Your 3g tank is probably only good enough for a single male Betta or a couple of shrimps.
q1: Are you serious about keeping fish?
q2: What is your budget?

At this point, you're wondering where the catch is... You're right...
Now do lots of research on the fish you'd like to keep and the tank size that you are looking at. 1g/inch of fully grown fish is about right for tropical fish but gold fish need much more - research those stocking levels too.

While goldfish are hardy, as you've experienced, keeping them in good conditions is expensive.
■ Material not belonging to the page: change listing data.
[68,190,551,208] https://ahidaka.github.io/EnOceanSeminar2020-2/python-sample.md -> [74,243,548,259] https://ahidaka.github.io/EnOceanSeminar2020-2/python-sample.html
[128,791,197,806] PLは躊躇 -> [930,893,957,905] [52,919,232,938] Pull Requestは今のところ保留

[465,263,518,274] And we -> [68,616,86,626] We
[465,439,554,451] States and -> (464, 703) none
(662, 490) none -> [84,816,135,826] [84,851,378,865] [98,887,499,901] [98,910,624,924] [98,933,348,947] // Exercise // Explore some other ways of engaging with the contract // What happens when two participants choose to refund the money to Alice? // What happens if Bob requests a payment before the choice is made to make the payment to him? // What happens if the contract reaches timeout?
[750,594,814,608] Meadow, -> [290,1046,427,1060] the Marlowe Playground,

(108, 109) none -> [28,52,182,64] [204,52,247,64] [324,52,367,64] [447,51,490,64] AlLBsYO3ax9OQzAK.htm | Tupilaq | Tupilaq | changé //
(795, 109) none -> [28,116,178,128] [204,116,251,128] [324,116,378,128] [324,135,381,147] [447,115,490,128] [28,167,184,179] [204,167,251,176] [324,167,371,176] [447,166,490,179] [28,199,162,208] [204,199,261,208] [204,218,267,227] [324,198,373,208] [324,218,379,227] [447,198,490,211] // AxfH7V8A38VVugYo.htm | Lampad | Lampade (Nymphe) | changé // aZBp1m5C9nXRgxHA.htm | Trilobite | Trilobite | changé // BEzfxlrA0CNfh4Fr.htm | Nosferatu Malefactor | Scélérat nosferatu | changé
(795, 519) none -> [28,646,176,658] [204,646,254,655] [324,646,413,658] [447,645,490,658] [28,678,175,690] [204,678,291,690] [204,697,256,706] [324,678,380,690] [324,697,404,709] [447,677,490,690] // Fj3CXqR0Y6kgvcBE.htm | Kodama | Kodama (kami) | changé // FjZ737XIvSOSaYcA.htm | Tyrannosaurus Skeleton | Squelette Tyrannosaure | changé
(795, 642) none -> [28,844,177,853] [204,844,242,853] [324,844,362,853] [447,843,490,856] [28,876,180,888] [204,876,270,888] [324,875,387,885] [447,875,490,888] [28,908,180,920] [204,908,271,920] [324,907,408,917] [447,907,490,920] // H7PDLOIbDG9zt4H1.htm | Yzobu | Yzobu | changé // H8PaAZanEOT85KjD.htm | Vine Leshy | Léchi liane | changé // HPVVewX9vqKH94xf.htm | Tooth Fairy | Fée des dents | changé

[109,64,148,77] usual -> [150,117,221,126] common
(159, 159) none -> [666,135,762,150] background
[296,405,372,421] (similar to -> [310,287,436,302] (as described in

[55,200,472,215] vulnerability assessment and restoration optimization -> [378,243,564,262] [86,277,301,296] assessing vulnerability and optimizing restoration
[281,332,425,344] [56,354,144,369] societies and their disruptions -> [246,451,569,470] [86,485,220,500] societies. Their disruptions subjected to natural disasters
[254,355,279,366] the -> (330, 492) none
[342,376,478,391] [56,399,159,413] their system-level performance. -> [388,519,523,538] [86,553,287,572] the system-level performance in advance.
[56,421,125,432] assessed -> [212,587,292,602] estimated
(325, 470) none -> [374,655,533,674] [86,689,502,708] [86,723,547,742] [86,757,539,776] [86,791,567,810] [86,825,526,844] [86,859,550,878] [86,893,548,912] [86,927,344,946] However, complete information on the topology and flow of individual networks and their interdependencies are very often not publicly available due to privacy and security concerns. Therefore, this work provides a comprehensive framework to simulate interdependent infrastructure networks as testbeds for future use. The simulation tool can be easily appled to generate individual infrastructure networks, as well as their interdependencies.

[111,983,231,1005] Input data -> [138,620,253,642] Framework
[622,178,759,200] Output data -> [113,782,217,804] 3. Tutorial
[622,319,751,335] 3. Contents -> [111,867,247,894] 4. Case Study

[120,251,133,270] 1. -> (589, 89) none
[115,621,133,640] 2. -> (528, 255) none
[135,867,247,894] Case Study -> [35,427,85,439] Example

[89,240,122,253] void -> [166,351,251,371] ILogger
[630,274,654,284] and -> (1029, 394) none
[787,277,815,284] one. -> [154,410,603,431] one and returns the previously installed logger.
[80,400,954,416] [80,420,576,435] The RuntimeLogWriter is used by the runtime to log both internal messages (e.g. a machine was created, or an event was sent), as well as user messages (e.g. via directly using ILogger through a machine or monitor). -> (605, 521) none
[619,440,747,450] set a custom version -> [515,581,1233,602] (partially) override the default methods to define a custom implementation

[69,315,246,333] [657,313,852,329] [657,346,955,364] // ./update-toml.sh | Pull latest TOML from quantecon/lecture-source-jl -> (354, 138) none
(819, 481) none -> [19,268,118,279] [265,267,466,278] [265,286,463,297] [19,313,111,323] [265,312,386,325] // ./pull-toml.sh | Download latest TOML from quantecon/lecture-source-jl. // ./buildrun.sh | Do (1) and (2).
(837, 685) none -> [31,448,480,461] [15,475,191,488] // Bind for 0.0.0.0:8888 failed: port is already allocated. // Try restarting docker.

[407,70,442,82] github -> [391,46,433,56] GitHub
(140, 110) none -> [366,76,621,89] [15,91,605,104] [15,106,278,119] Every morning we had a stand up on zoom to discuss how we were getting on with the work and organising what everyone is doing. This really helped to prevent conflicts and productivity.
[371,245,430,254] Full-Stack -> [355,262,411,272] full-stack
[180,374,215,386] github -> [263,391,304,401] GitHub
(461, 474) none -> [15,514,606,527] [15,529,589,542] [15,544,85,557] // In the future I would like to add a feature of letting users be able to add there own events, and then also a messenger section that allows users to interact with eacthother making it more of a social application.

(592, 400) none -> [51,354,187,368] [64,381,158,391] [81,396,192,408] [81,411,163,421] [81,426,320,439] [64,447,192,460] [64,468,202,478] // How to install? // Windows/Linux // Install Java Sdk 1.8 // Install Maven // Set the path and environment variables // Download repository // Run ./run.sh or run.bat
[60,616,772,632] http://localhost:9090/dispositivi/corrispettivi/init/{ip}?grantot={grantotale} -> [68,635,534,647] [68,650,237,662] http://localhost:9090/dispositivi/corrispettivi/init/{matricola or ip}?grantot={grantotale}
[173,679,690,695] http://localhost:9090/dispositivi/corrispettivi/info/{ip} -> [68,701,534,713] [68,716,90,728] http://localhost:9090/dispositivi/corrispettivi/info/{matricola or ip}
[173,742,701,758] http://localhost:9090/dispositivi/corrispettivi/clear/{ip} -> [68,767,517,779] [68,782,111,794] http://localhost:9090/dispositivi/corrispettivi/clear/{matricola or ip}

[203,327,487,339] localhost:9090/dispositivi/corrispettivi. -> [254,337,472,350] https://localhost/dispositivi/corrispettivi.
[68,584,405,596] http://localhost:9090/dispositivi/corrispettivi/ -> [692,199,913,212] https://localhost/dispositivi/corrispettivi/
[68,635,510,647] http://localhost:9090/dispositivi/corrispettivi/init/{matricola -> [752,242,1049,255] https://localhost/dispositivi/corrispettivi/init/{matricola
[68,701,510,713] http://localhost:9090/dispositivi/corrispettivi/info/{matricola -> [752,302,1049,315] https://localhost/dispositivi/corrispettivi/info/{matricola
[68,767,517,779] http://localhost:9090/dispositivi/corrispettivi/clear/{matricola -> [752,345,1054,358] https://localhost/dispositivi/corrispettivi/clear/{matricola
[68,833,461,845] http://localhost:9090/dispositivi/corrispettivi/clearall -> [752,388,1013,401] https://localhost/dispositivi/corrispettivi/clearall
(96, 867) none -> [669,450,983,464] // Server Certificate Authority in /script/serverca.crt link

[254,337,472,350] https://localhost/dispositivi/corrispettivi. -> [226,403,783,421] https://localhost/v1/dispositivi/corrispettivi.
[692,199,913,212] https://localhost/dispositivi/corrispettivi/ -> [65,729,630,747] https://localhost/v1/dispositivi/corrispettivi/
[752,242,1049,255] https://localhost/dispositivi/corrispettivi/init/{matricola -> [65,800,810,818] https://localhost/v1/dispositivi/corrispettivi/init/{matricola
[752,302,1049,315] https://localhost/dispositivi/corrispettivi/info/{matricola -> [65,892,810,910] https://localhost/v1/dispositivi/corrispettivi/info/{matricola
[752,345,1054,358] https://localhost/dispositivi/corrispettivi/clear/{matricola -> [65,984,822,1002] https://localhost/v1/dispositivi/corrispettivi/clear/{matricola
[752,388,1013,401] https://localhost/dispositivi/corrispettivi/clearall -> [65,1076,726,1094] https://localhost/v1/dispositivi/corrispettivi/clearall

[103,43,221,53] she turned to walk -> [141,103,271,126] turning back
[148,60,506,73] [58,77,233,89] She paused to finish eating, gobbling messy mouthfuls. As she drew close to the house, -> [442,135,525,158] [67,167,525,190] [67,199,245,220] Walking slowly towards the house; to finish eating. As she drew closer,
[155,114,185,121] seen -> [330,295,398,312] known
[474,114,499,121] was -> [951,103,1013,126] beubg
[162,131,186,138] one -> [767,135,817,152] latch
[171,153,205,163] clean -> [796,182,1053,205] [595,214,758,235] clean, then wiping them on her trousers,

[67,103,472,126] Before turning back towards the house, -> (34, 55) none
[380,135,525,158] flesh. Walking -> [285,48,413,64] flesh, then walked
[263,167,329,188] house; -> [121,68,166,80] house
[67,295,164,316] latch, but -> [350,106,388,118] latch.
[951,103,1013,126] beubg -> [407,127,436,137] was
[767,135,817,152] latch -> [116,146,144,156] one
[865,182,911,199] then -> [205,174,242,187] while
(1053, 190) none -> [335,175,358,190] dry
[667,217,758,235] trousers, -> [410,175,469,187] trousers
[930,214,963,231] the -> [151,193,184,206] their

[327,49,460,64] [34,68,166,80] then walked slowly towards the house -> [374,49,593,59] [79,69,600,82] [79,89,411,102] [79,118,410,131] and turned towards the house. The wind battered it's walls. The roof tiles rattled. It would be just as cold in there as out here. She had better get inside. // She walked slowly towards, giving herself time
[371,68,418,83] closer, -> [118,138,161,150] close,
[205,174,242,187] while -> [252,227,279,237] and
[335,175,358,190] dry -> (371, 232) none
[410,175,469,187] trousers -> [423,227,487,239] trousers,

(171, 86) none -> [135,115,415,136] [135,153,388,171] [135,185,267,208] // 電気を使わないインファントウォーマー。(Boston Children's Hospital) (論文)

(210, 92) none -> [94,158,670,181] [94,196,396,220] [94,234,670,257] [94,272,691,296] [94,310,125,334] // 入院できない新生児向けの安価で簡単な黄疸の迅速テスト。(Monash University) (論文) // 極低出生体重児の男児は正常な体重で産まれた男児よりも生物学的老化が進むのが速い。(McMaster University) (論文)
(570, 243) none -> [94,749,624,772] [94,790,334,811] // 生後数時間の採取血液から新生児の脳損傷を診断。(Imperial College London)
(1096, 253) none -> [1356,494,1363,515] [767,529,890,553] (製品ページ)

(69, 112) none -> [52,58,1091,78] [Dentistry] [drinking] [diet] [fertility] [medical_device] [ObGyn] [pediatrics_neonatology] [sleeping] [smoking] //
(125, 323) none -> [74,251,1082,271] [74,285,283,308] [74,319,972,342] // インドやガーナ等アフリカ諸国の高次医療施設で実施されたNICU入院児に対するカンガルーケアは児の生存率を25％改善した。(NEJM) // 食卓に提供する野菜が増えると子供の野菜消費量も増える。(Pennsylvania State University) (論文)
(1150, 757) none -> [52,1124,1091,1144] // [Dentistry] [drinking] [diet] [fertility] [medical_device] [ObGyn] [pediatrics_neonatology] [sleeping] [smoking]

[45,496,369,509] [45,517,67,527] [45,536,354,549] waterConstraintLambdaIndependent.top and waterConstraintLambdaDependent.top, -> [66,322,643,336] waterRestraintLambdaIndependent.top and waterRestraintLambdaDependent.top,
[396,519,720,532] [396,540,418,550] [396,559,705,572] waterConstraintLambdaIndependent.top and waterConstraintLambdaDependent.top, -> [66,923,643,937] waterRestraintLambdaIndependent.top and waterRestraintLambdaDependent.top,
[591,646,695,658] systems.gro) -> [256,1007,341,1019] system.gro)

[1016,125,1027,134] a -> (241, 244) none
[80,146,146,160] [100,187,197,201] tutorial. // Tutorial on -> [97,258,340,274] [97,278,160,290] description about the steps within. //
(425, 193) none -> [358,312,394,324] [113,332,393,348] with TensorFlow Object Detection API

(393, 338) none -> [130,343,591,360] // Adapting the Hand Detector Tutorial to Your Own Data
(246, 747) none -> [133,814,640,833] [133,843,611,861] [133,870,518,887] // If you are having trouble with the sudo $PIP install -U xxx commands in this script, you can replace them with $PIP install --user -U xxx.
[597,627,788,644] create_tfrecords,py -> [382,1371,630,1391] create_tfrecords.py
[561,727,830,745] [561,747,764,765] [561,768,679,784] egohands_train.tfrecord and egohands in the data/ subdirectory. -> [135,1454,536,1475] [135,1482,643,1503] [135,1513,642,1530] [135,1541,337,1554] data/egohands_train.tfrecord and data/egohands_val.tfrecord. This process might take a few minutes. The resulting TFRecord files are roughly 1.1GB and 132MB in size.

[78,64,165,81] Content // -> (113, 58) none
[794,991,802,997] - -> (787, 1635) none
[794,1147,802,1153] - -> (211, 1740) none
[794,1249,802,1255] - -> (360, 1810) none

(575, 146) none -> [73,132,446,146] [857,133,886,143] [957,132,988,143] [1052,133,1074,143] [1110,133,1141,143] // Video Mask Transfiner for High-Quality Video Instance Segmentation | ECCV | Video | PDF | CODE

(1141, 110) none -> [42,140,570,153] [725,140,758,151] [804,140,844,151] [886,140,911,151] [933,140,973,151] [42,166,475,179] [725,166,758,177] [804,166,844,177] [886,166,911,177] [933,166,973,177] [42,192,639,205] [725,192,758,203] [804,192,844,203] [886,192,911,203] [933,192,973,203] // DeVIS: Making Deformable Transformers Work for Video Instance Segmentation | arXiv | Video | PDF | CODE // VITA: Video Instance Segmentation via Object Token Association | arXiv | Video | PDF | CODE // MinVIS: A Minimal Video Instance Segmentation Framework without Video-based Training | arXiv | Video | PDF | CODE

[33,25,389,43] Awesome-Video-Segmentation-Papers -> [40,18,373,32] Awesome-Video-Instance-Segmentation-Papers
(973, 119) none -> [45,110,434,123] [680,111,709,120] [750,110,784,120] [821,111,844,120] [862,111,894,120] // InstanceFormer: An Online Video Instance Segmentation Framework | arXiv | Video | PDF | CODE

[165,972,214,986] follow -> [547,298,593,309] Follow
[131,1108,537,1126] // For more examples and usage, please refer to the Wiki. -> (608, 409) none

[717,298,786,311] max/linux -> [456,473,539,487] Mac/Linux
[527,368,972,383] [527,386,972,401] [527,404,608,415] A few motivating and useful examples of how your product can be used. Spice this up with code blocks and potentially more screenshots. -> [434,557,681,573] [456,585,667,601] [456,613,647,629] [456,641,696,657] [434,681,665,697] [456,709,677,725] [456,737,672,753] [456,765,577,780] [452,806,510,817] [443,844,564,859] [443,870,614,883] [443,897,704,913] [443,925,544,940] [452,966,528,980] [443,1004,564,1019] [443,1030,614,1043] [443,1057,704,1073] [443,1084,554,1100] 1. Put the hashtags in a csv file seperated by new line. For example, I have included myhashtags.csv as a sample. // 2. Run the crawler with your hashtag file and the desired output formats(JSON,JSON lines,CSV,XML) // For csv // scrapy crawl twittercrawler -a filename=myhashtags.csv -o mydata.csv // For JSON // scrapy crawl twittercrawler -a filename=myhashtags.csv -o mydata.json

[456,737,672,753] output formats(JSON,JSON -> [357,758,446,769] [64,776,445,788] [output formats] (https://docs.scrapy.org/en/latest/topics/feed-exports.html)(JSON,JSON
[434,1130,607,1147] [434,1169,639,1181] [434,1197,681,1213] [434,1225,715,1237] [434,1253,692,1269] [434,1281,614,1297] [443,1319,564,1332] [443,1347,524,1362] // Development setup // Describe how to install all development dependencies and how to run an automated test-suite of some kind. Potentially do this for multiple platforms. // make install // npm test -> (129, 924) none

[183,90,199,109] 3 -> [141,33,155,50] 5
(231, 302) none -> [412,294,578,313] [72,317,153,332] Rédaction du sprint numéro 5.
Your little 1" goldfish can quickly outgrow the tank and fish don't stop growing based on the tank size - the organs continue growing but the length and girth of the fish stay the same... Not a good predicament is it?

The next thing is that small tanks are going to cost you MORE in the long term... Why? more problems, greater fluctuations and trouble.

A 15g is the smallest I'd suggest a beginner start with although anything up to 30g is appropriate. 

Next, you need to understand the cycle and get your tank producing nitrate. The fishless cycle is a good thing but not the easiest one to get to grips with as a beginner. Your existing goldfish can be used to cycle the tank SO LONG AS YOU STAY ON TOP OF WATER PARAMETERS...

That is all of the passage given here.